What you should do —
Count how many lines below include the string "meaningful", and give that number without anything else.

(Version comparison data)
- - - -

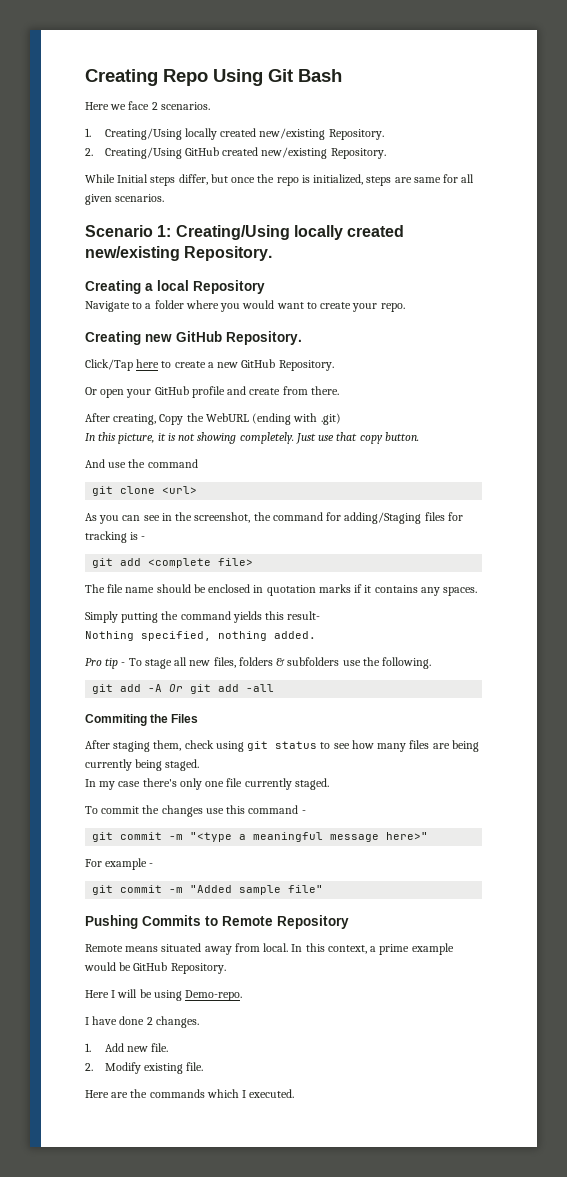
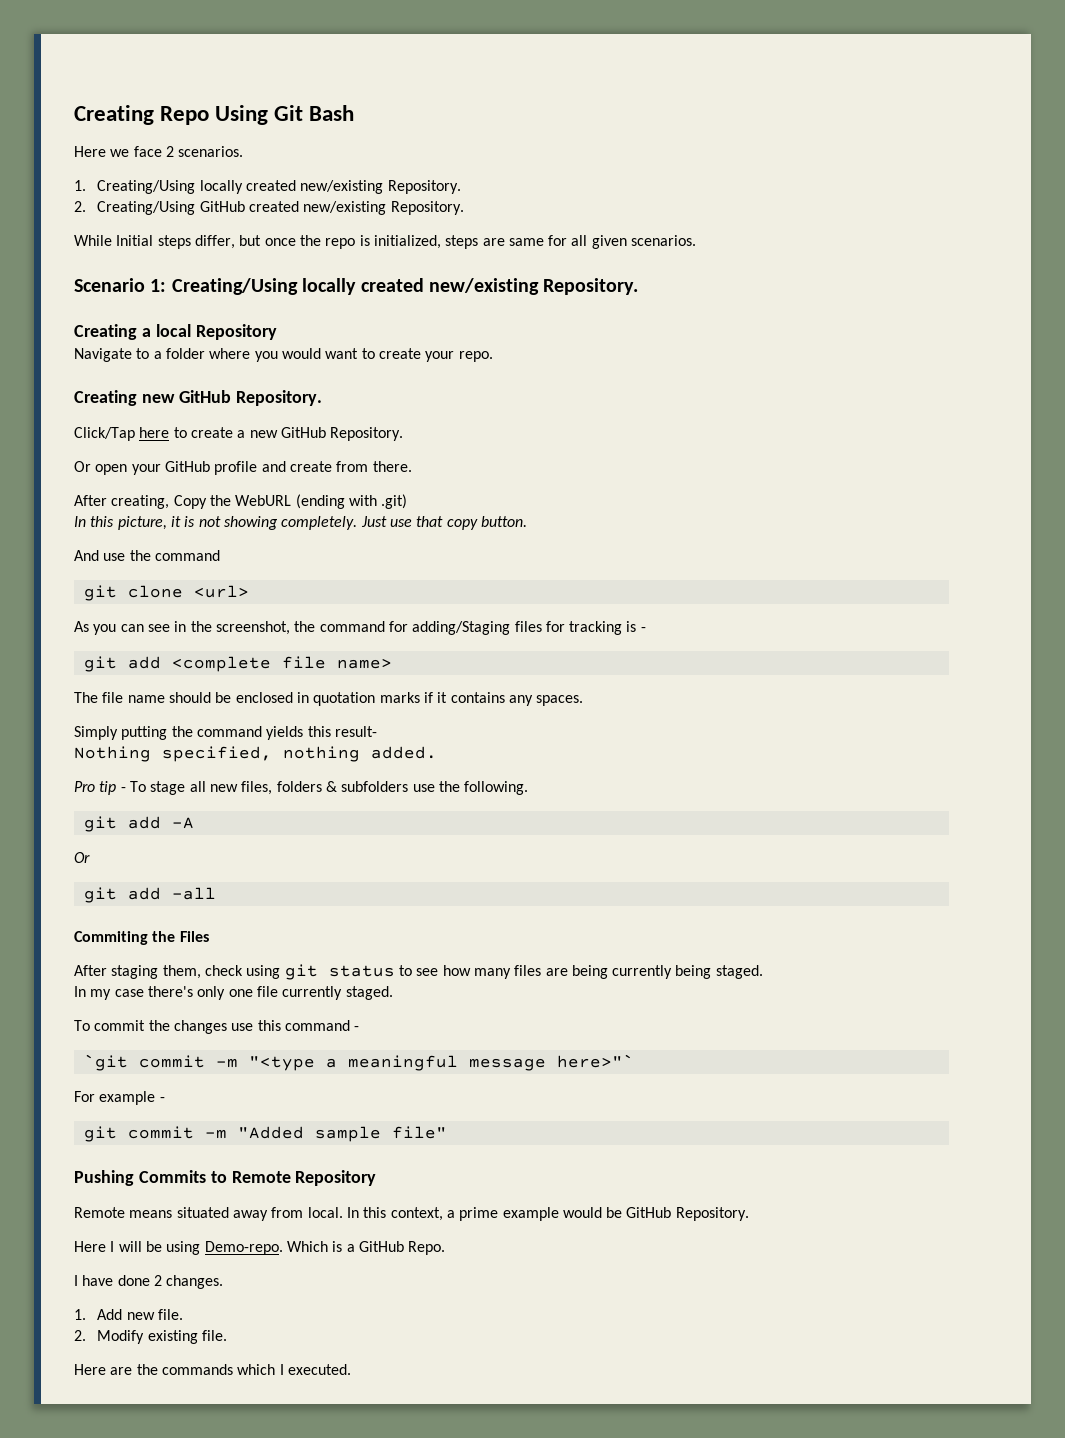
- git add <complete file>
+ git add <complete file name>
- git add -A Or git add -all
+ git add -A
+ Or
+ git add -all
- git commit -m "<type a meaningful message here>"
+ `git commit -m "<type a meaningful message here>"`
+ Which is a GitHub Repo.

- - - -

Exercise output —
2